Springfield passes the buck again
Updated: April 9, 2012 1:11PM
For decades, the public school districts of Illinois dutifully have contributed pension money for their teachers, as state law requires. So have the teachers.
What’s the reward for this consistently responsible good governance? If the state legislature has its way, the dubious prize is being made responsible for much more of the tab. How much more?
The Illinois Association of Schools, which opposes passing the buck, says about $800 million. The Illinois State Board of Education already has put 94 districts on its financial watch lists with 203 more flagged as worrisome.
Why this shift now? It’s an election year, and Springfield already has $8 billion in unpaid state bills and more than $80 billion in unfinanced pension liabilities.
But the fundamental problem is the same old one.
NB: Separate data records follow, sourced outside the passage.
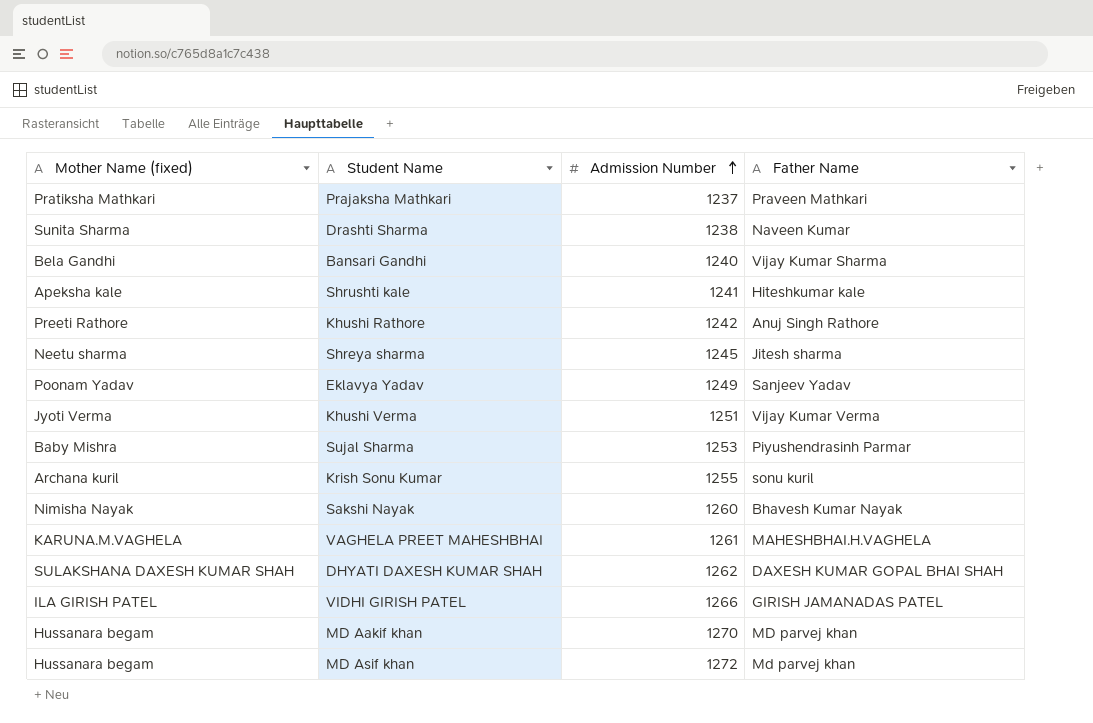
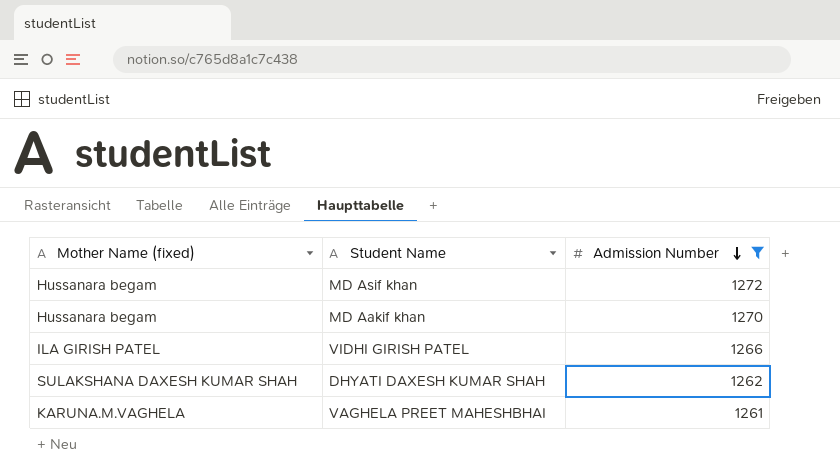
filter: none -> Admission Number >= 1261
row order: Admission Number ascending -> Admission Number descending
column Father Name | position: 4 -> none

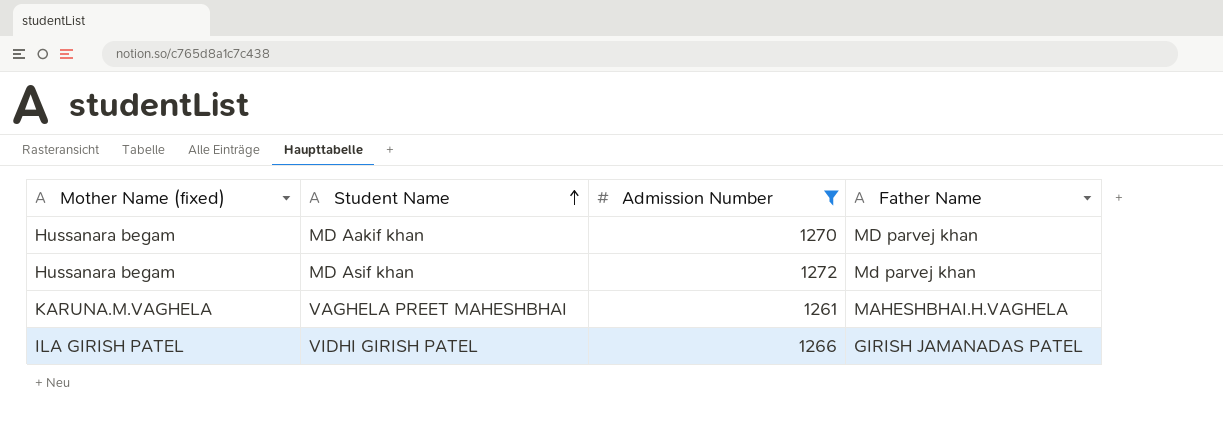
row order: Admission Number descending -> Student Name ascending
column Father Name | position: none -> 4
row DHYATI DAXESH KUMAR SHAH: SULAKSHANA DAXESH KUMAR SHAH | 1262 -> none

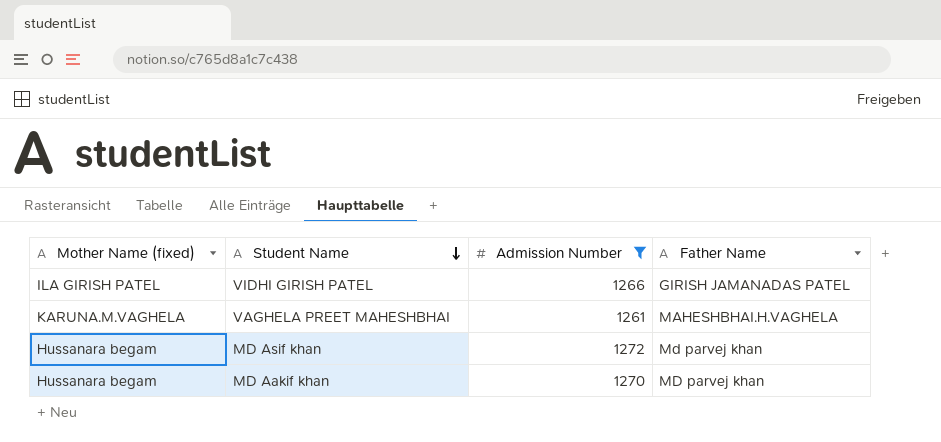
row order: Student Name ascending -> Student Name descending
Springfield is unable and unwilling to fix the problem that was largely created by its own members, the same ones we seem to re-elect every year.
The entire system of state pensions must be reworked, but no one in Springfield has the nerve.
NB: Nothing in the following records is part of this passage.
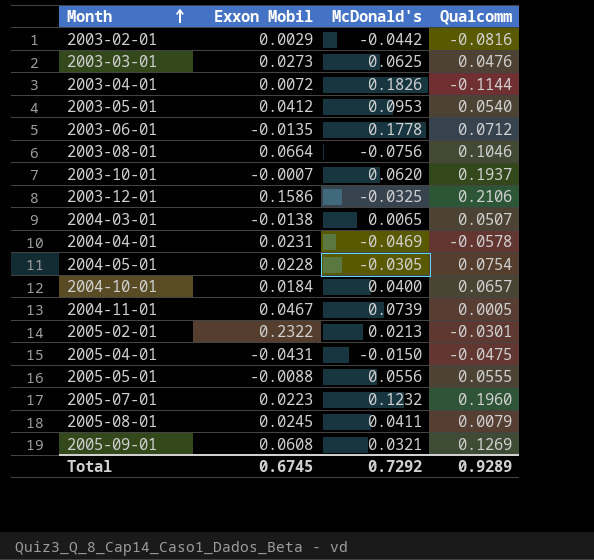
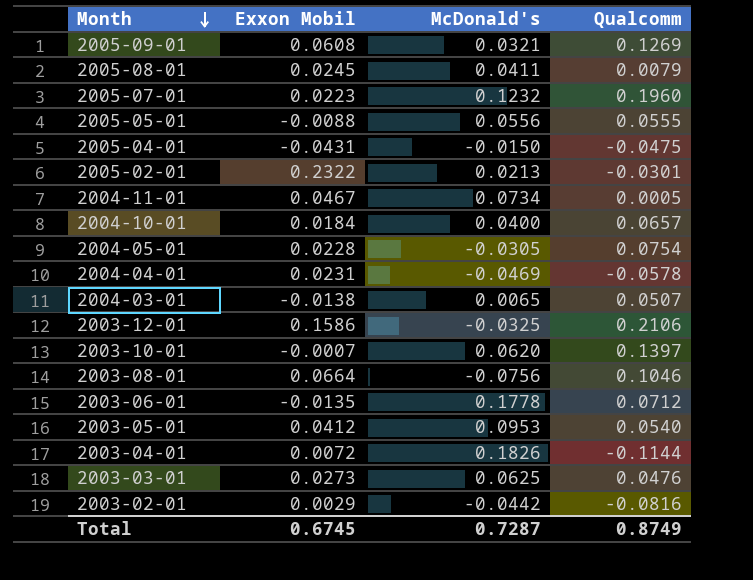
row order: Month ascending -> Month descending
2004-11-01 | McDonald's: 0.0739 -> 0.0734
2003-10-01 | Qualcomm: 0.1937 -> 0.1397
Total | McDonald's: 0.7292 -> 0.7287
Total | Qualcomm: 0.9289 -> 0.8749

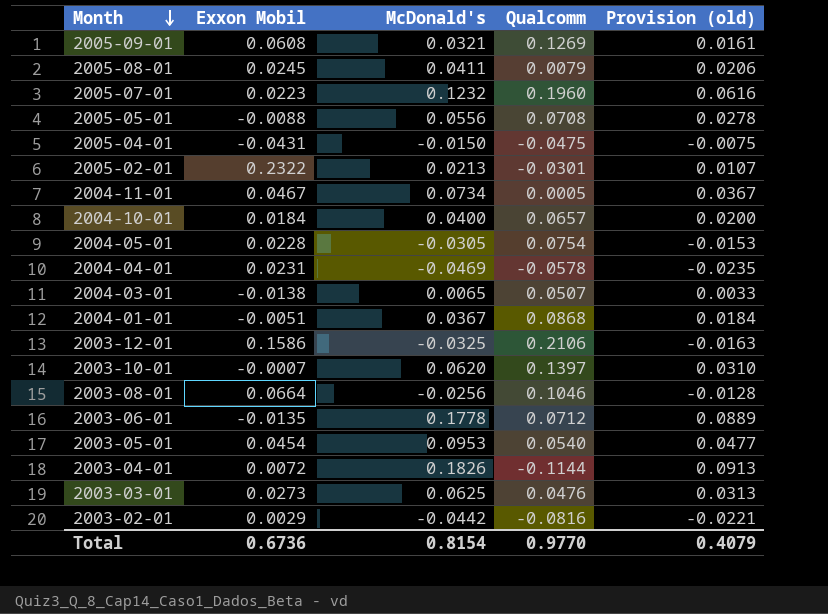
column Provision (old) | formula: none -> [McDonald's] * 0.5
2005-05-01 | Qualcomm: 0.0555 -> 0.0708
row 2004-01-01: none -> -0.0051 | 0.0367 | 0.0868 | 0.0184
2003-08-01 | McDonald's: -0.0756 -> -0.0256
2003-05-01 | Exxon Mobil: 0.0412 -> 0.0454
Total | Exxon Mobil: 0.6745 -> 0.6736
Total | McDonald's: 0.7287 -> 0.8154
Total | Qualcomm: 0.8749 -> 0.9770

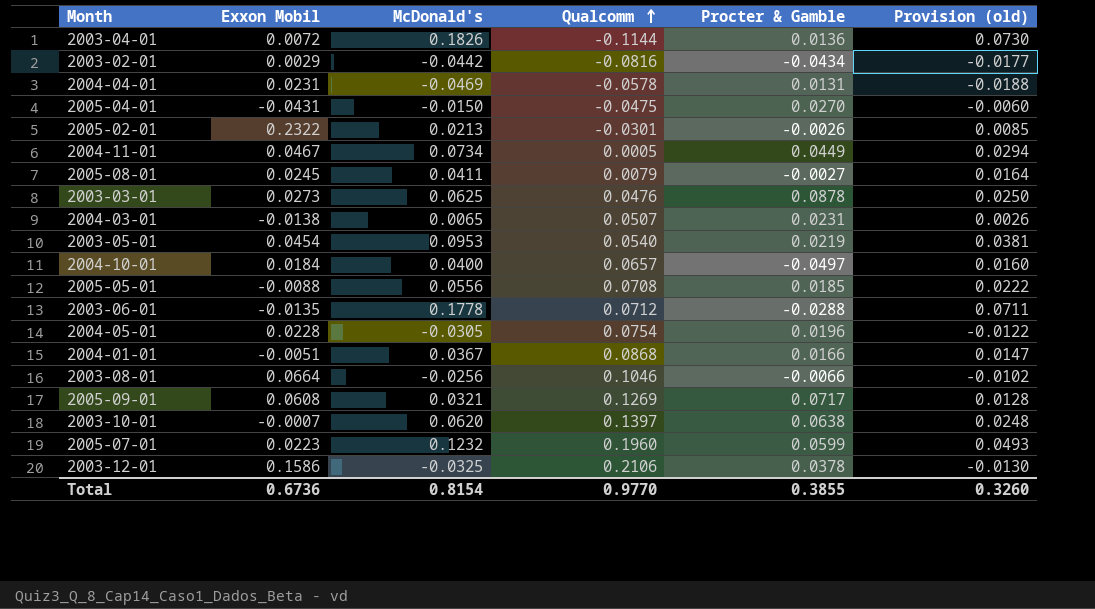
row order: Month descending -> Qualcomm ascending
column Procter & Gamble | position: none -> 5
column Provision (old) | formula: [McDonald's] * 0.5 -> [McDonald's] * 0.4
Total | Provision (old): 0.4079 -> 0.3260

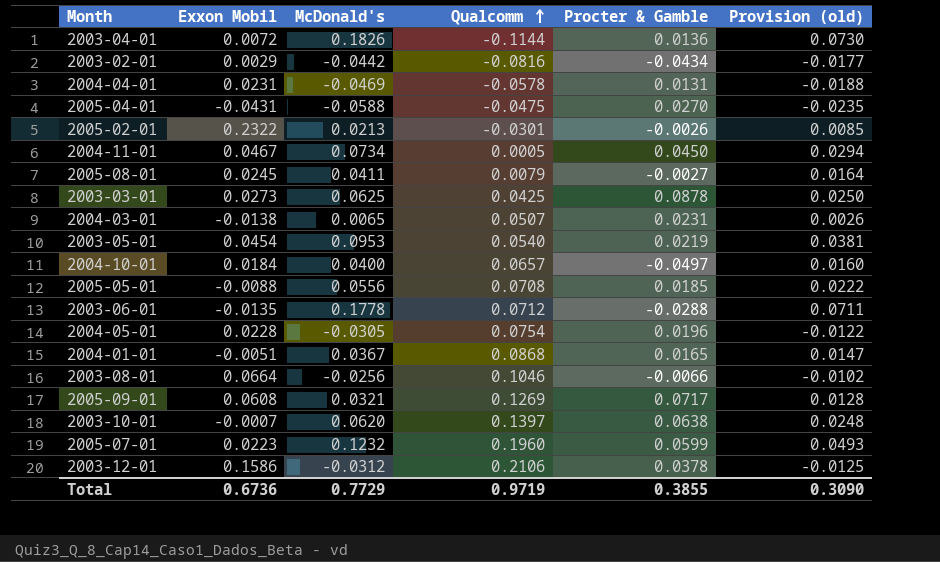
2005-04-01 | McDonald's: -0.0150 -> -0.0588
2005-04-01 | Provision (old): -0.0060 -> -0.0235
2004-11-01 | Procter & Gamble: 0.0449 -> 0.0450
2003-03-01 | Qualcomm: 0.0476 -> 0.0425
2004-01-01 | Procter & Gamble: 0.0166 -> 0.0165
2003-12-01 | McDonald's: -0.0325 -> -0.0312
2003-12-01 | Provision (old): -0.0130 -> -0.0125
Total | McDonald's: 0.8154 -> 0.7729
Total | Qualcomm: 0.9770 -> 0.9719
Total | Provision (old): 0.3260 -> 0.3090

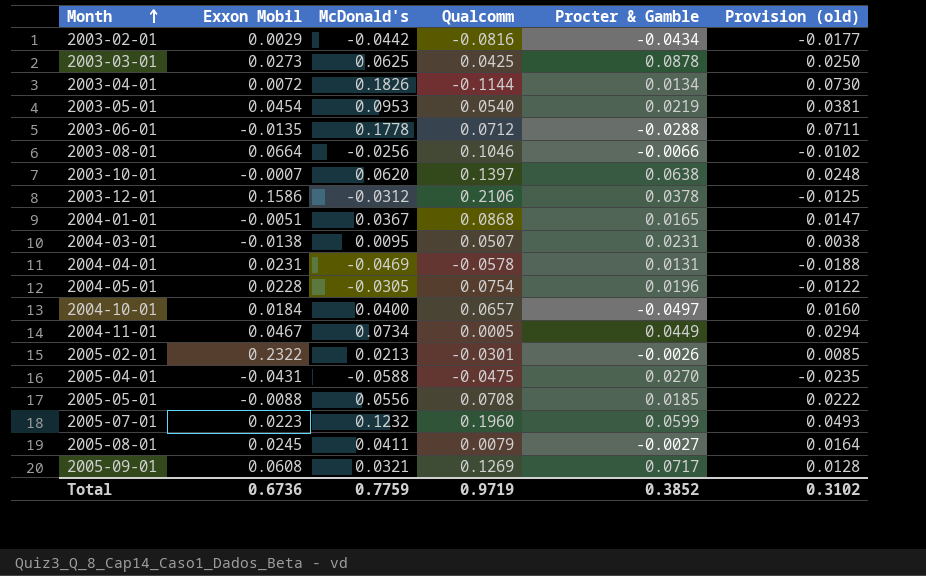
row order: Qualcomm ascending -> Month ascending
2003-04-01 | Procter & Gamble: 0.0136 -> 0.0134
2004-03-01 | McDonald's: 0.0065 -> 0.0095
2004-03-01 | Provision (old): 0.0026 -> 0.0038
2004-11-01 | Procter & Gamble: 0.0450 -> 0.0449
Total | McDonald's: 0.7729 -> 0.7759
Total | Procter & Gamble: 0.3855 -> 0.3852
Total | Provision (old): 0.3090 -> 0.3102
After decades of statehouse operatives siphoning pension money into other uses, the pension system is gasping for air. It was state government that spent the money it was supposed to put aside.
Let’s call the Legislature’s reprehensible conduct for what it is. They are spendthrift renegers.
The net result is almost surely to be higher property taxes for local homeowners and local businesses. More foreclosures, too.
So, in one swoop of the governor’s pen, state government’s financial balance books could look just fine — at least finer than now.
It would be an illusionist’s feat of disappearing legerdemain. What happened to the elephant behind the curtain? The trick would not make the elephant cease to exist, just moved to the backs of school districts. A neat trick.
To Springfield Democrats, the gift of elephantine debt on local jurisdictions is merely collateral damage.
Local school districts are banding together to fight the move, and we wish them success. Maybe Springfield can be shamed into doing the right thing.